Turkey continues to deny the genocide of Armenians, Assyrians, and Greeks despite brave Turkish scholars publishing strong evidence to the contrary. Under Erdogan, Turkey’s most recent attempts at revisionist history are aimed at claiming not only Greek islands, but also territory in Iraq and Syria.

We must provide resources to allow local and regional historians to counter these false narratives

Up until now, the front lines of the battle against disinformation have been taken up by journalists, policymakers and cyber experts. More recently, psychologists have entered the fray, and rightly so.

But what this struggle for the truth desperately needs are credible scholars of history to be more involved in the early stages of countering disinformation because the societal wounds which hybrid actors seek to twist and exploit were caused and are written in history.

The justification for violent action and unrest which hybrid actors seek to ignite through disinformation are often found within lies told in the past.

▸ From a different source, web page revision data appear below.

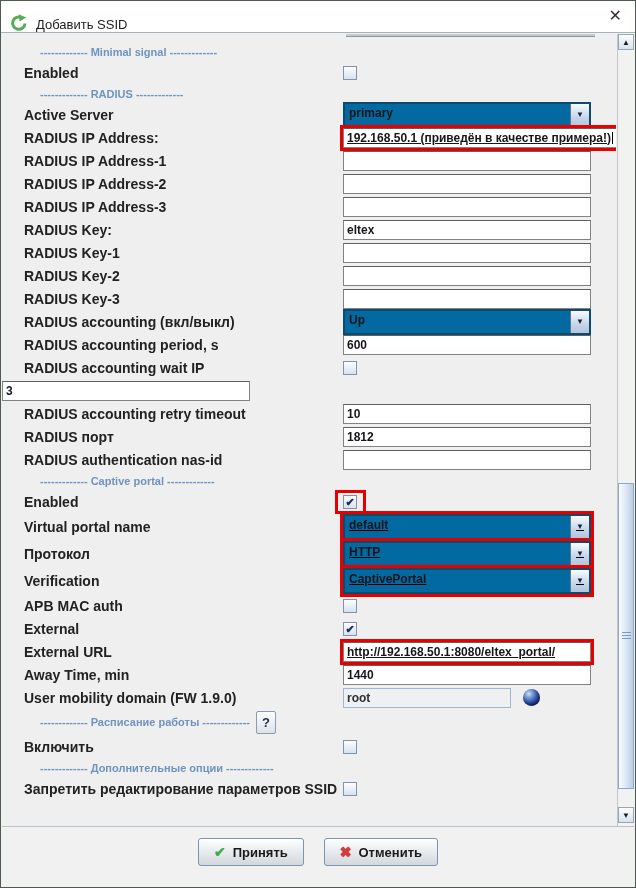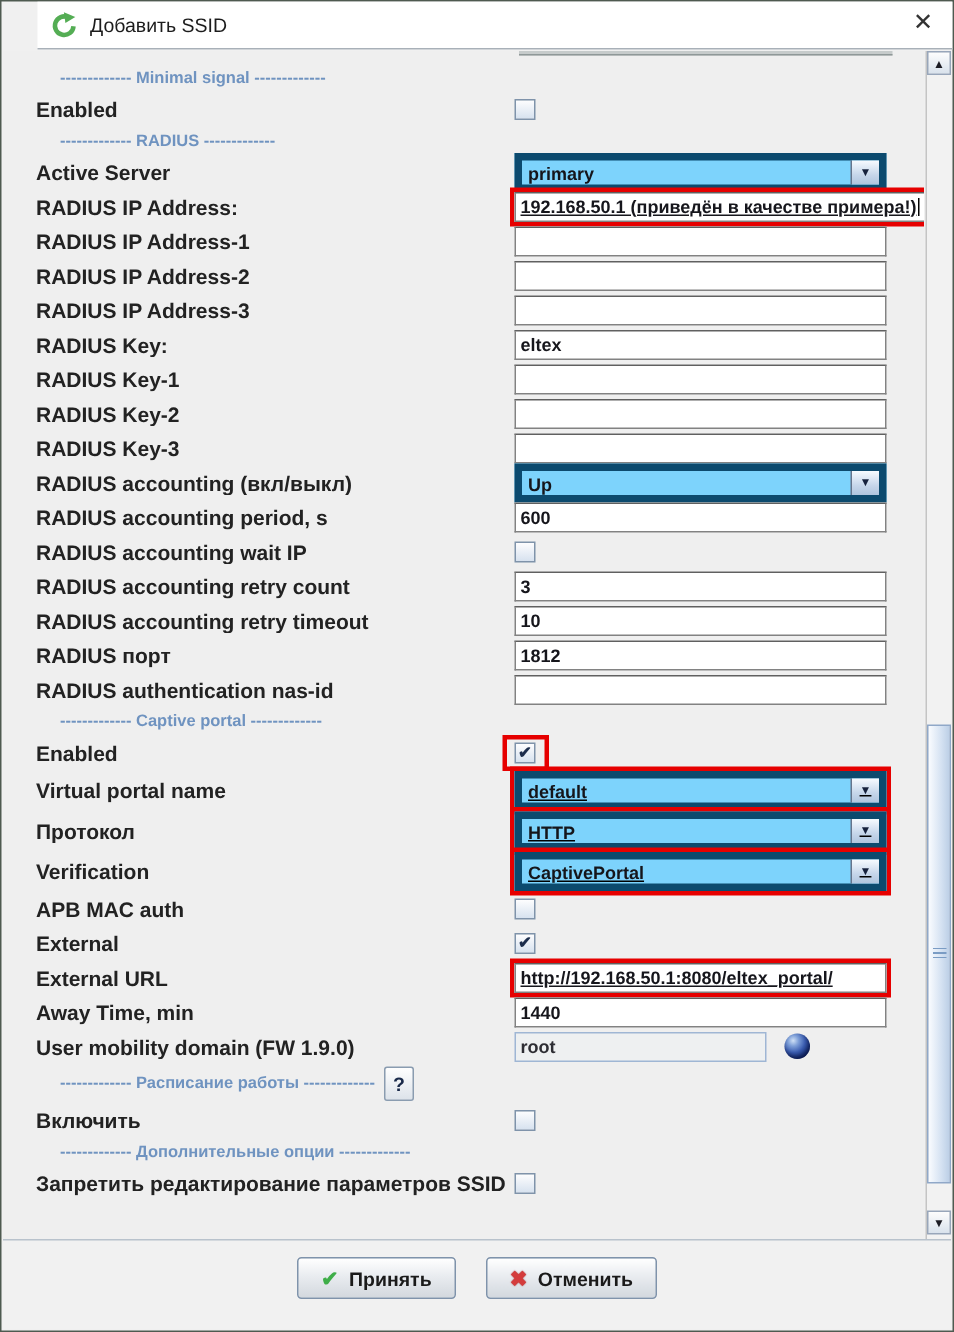--- a/index.html
+++ b/index.html
@@ -5,7 +5,7 @@
   html,body{margin:0;padding:0;background:#888;}
   *{box-sizing:border-box;font-family:"Liberation Sans", sans-serif;}
   .window{position:relative;width:636px;height:888px;background:#f0f0f0;border:1px solid #4e5a50;overflow:hidden;}
-  .titlebar{height:32px;background:#ffffff;border-bottom:1px solid #a8b0b8;display:flex;align-items:center;position:relative;margin-left:24px;}
+  .titlebar{height:32px;background:#ffffff;border-bottom:1px solid #a8b0b8;display:flex;align-items:flex-end;position:relative;}
   .app-icon{width:18px;height:18px;margin-left:9px;display:flex;}
   .title{margin-left:8px;font-size:13px;color:#1c1c1c;}
   .close{position:absolute;right:13px;top:5px;font-size:16px;color:#333;line-height:20px;cursor:default;}

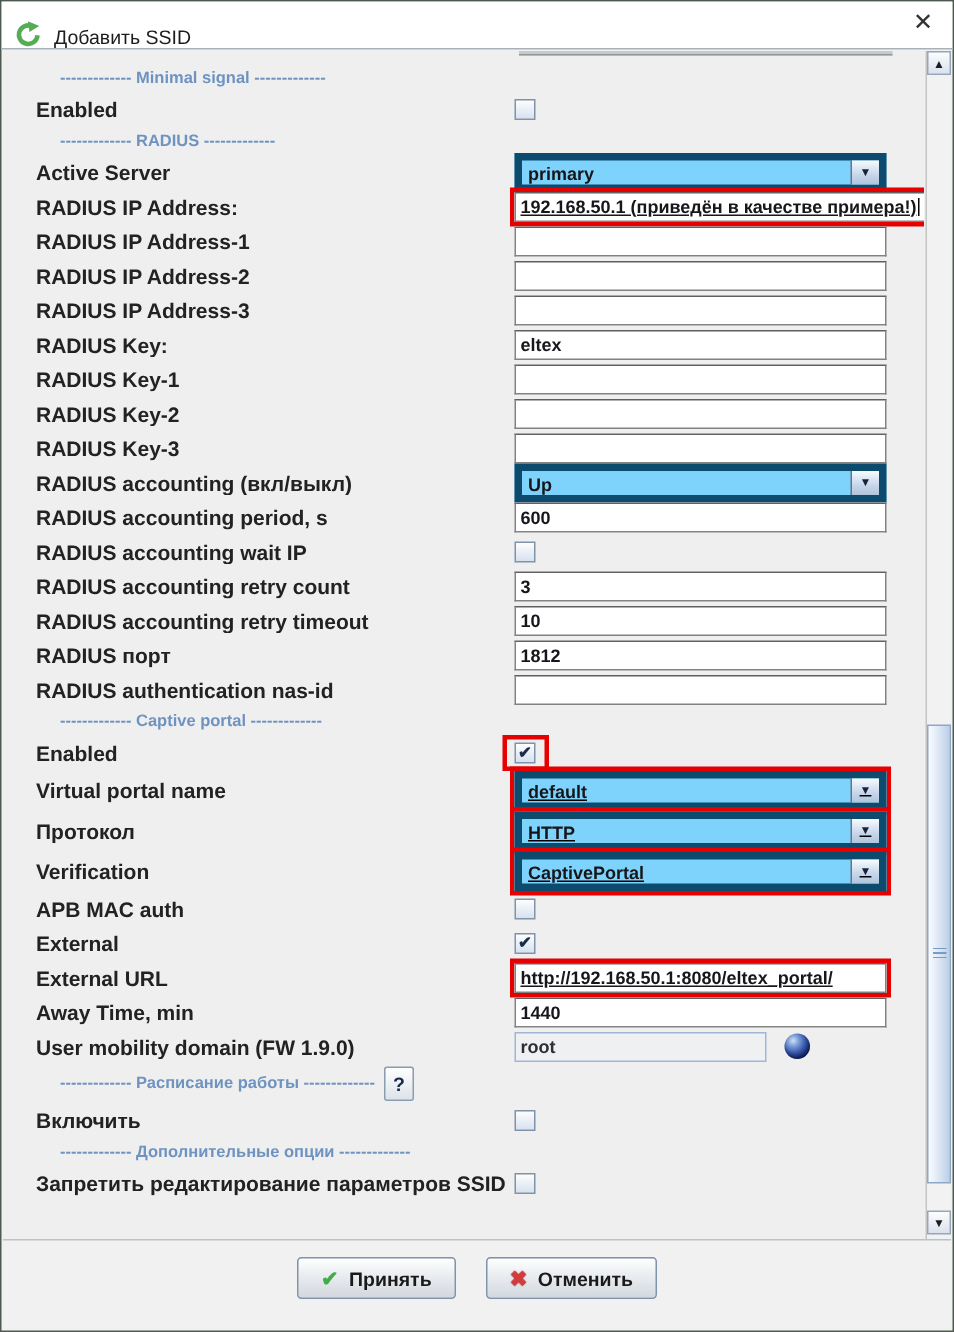--- a/index.html
+++ b/index.html
@@ -27,7 +27,7 @@
   .tfield.disabled{flex:none;width:168px;background:#eef0f1;border:1px solid #9fb6d4;color:#2e2e34;}
   .caret{display:inline-block;width:1px;height:12px;background:#000;margin-left:1px;vertical-align:-2px;}
 
-  .combo{flex:1;height:26px;border:5px solid #0c4a6e;display:flex;background:#7dd3fc;}
+  .combo{flex:1;height:26px;border:2px solid #0c4a6e;display:flex;background:#0369a1;}
   .cval{flex:1;font-size:12px;font-weight:bold;color:#15151a;padding-left:4px;line-height:19px;overflow:hidden;white-space:nowrap;}
   .cbtn{width:19px;border-left:1px solid #66758c;background:linear-gradient(#f7fbff,#c6d6ea 60%,#b0c5de);display:flex;align-items:center;justify-content:center;font-size:8px;color:#16213c;}
 

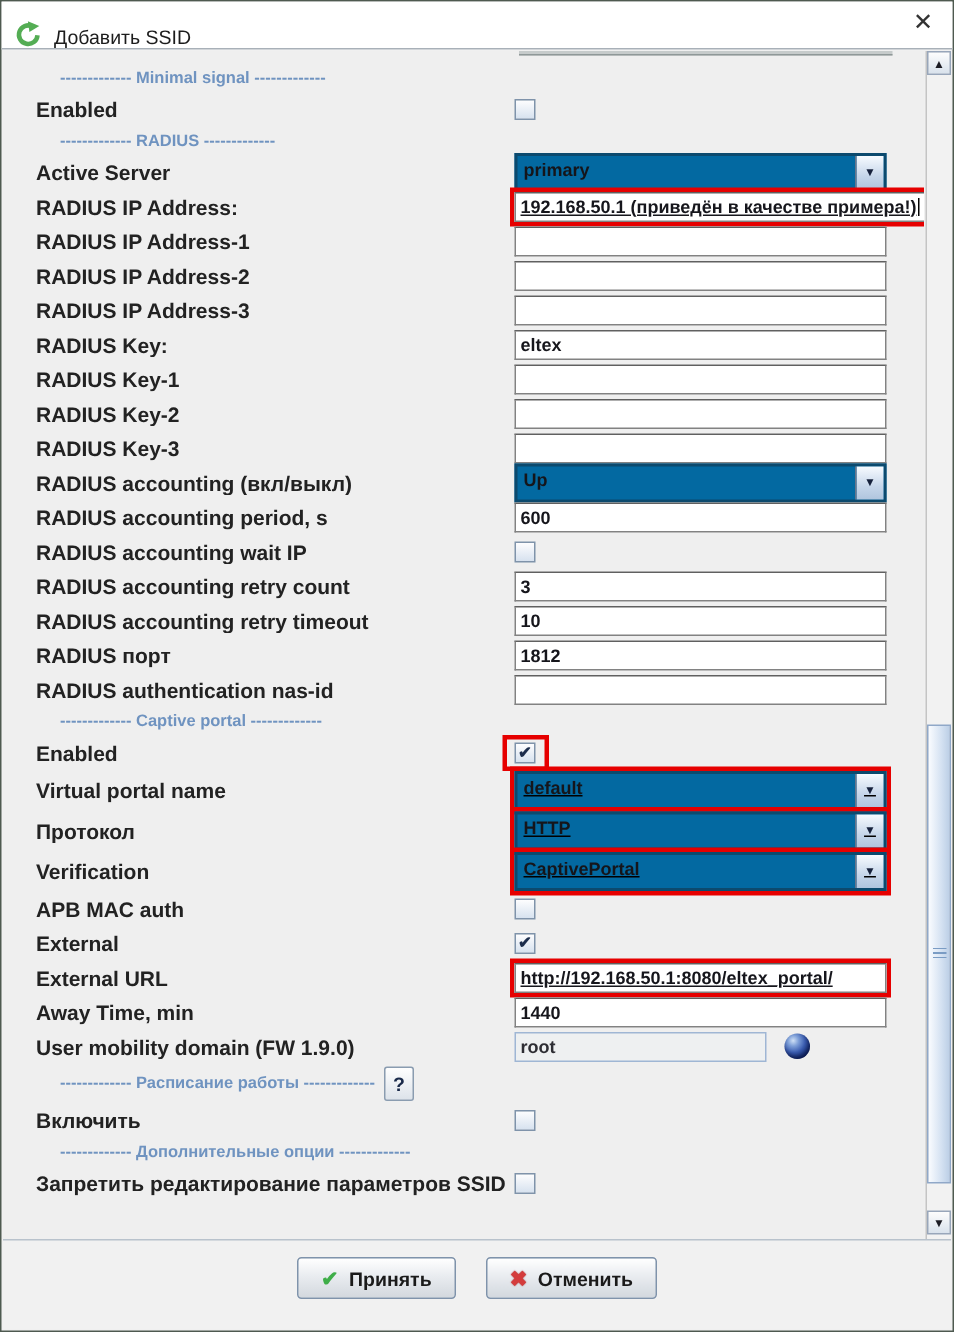--- a/index.html
+++ b/index.html
@@ -168,7 +168,6 @@
           </div>
         </div>
         <div class="row row-field">
-          <div class="lbl">RADIUS accounting retry count</div>
           <div class="cell">
             <div class="tfield">3</div>
           </div>

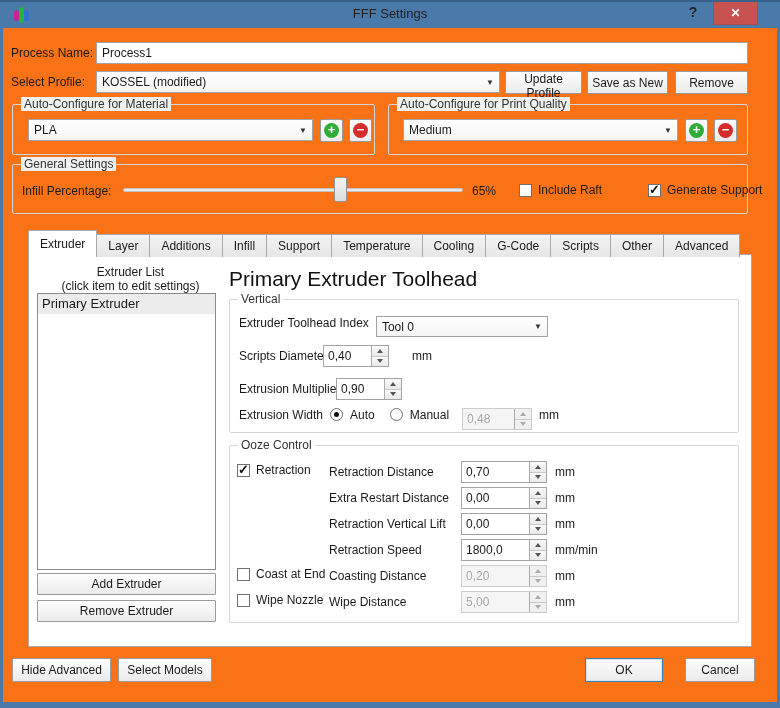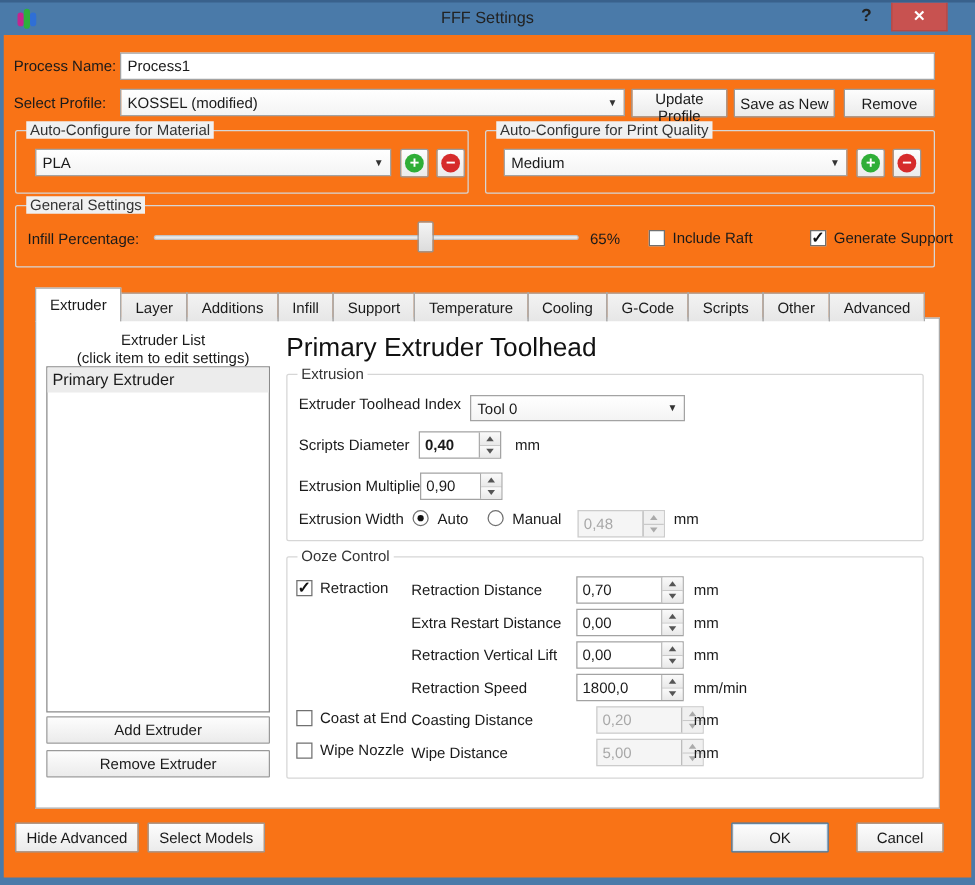--- a/index.html
+++ b/index.html
@@ -173,7 +173,7 @@
       <div class="h1" style="left:200px; top:12px;">Primary Extruder Toolhead</div>
 
       <div class="gbox on-white" style="left:200px; top:44px; width:510px; height:134px;">
-        <span class="legend">Extrusion</span>
+        <span class="legend">Vertical</span>
       </div>
       <div class="rowflex" style="left:210px; top:61px; height:22px;">
         <span>Extruder Toolhead Index</span>

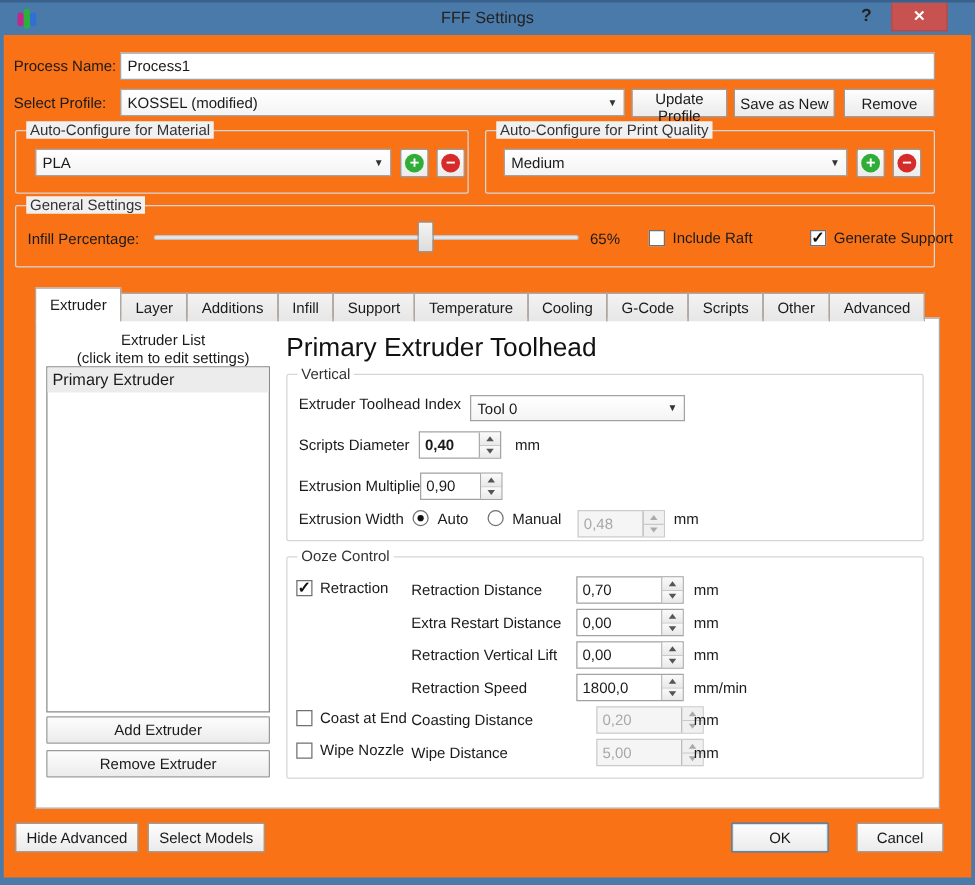--- a/index.html
+++ b/index.html
@@ -183,7 +183,7 @@
         </div>
       </div>
       <span class="lbl" style="left:210px; top:94px;">Scripts Diameter</span>
-      <div class="spin" style="left:306px; top:90px; width:66px;font-weight:bold;">
+      <div class="spin" style="left:294px; top:90px; width:66px;">
         <span class="sval">0,40</span>
         <span class="sbtns">
             <span class="sb up">

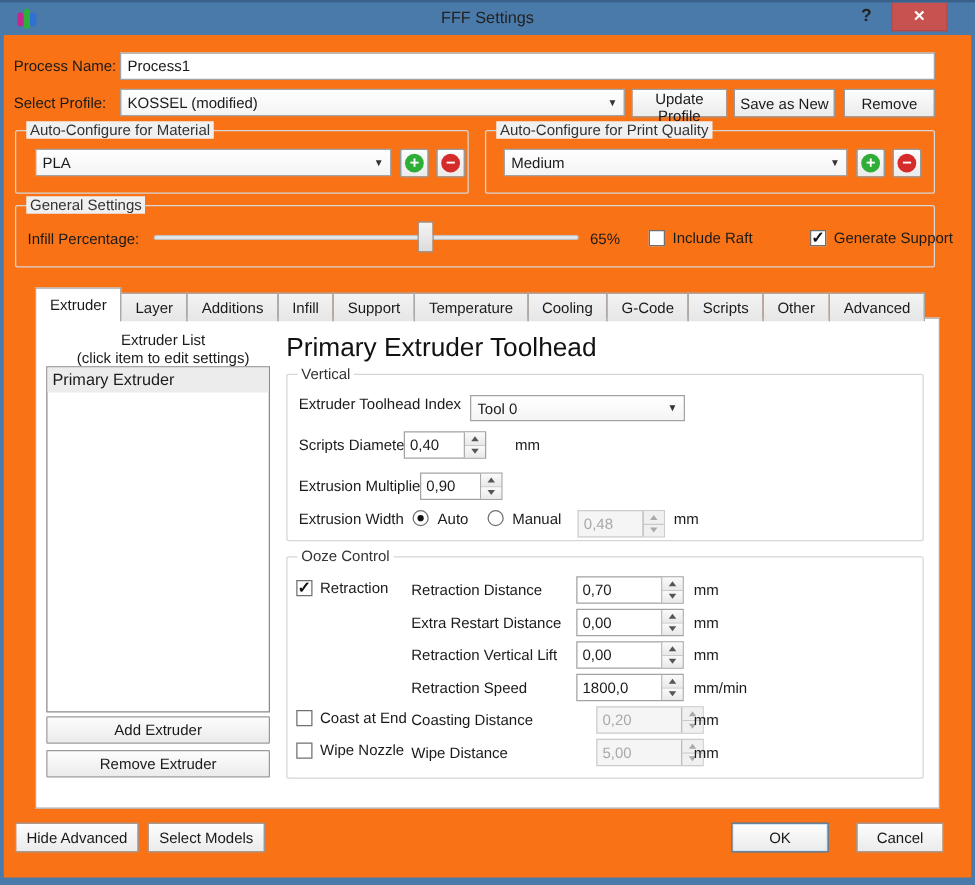--- a/index.html
+++ b/index.html
@@ -61,7 +61,7 @@
   .spin .sb.up { border-bottom:1px solid #c9c9c9; }
   .tri-up { width:0; height:0; border-left:3px solid transparent; border-right:3px solid transparent; border-bottom:4px solid #555; }
   .tri-down { width:0; height:0; border-left:3px solid transparent; border-right:3px solid transparent; border-top:4px solid #555; }
-  .spin.disabled { border-color:#cccccc; background:#f5f5f5;margin-left:16px; }
+  .spin.disabled { border-color:#cccccc; background:#f5f5f5; }
   .spin.disabled .sval { color:#a8a8a8; }
   .spin.disabled .sb { background:#f0f0f0; }
   .spin.disabled .tri-up { border-bottom-color:#aaa; }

Therefore, if we don’t address and correct these falsehoods, they will remain a societal vulnerability to be exploited by malign actors.

A 2020 European Parliament study on the Western Balkans highlighted how Russian disinformation is exacerbating ethnic enmity in the region by exaggerating past disputes and each group’s role in them – all with the obvious intent to destabilize the region and reverse the decades of progress they have made on democracy and the rule of law.

To thwart these efforts to distort and twist history, we must provide resources to allow local and regional historians to counter these false narratives. Media outlets can invite more historians onto their programmes to help clarify a situation and place it into historical context, habituating the public to value the inputs of historical scholars rather than just the pithy soundbites of social media experts. By drawing historians into the conversation early, they can also help us ensure that history is not whitewashed by those with the power to do so.

Even when the lies are cleaned up, their echoes can remain

This same effort should seek to provide historians and media archivists with resources to archive video and audio history in a more durable way so they will be available to quickly debunk deep fakes and cheap fakes.

It’s worth noting that ridding ourselves of this plastic waste of the information sphere will take years to achieve – much like the cleanup of plastic waste itself. Even when the lies are cleaned up, their echoes can remain.

For example, many today still believe the myth that Mary Magdalene was a prostitute when there is no evidence she was anything but a very devout follower of Jesus Christ and perhaps even the sole female apostle. But a pope described her as a “sinful woman” in 591 and this falsehood spread throughout the Christian world. Despite the Roman Catholic Church correcting the record 1,378 years later in 1969, the negative impact remains with many still believing this myth. One can only wonder what the role of women in Christianity would be today had this falsehood not been told nor sustained for so long.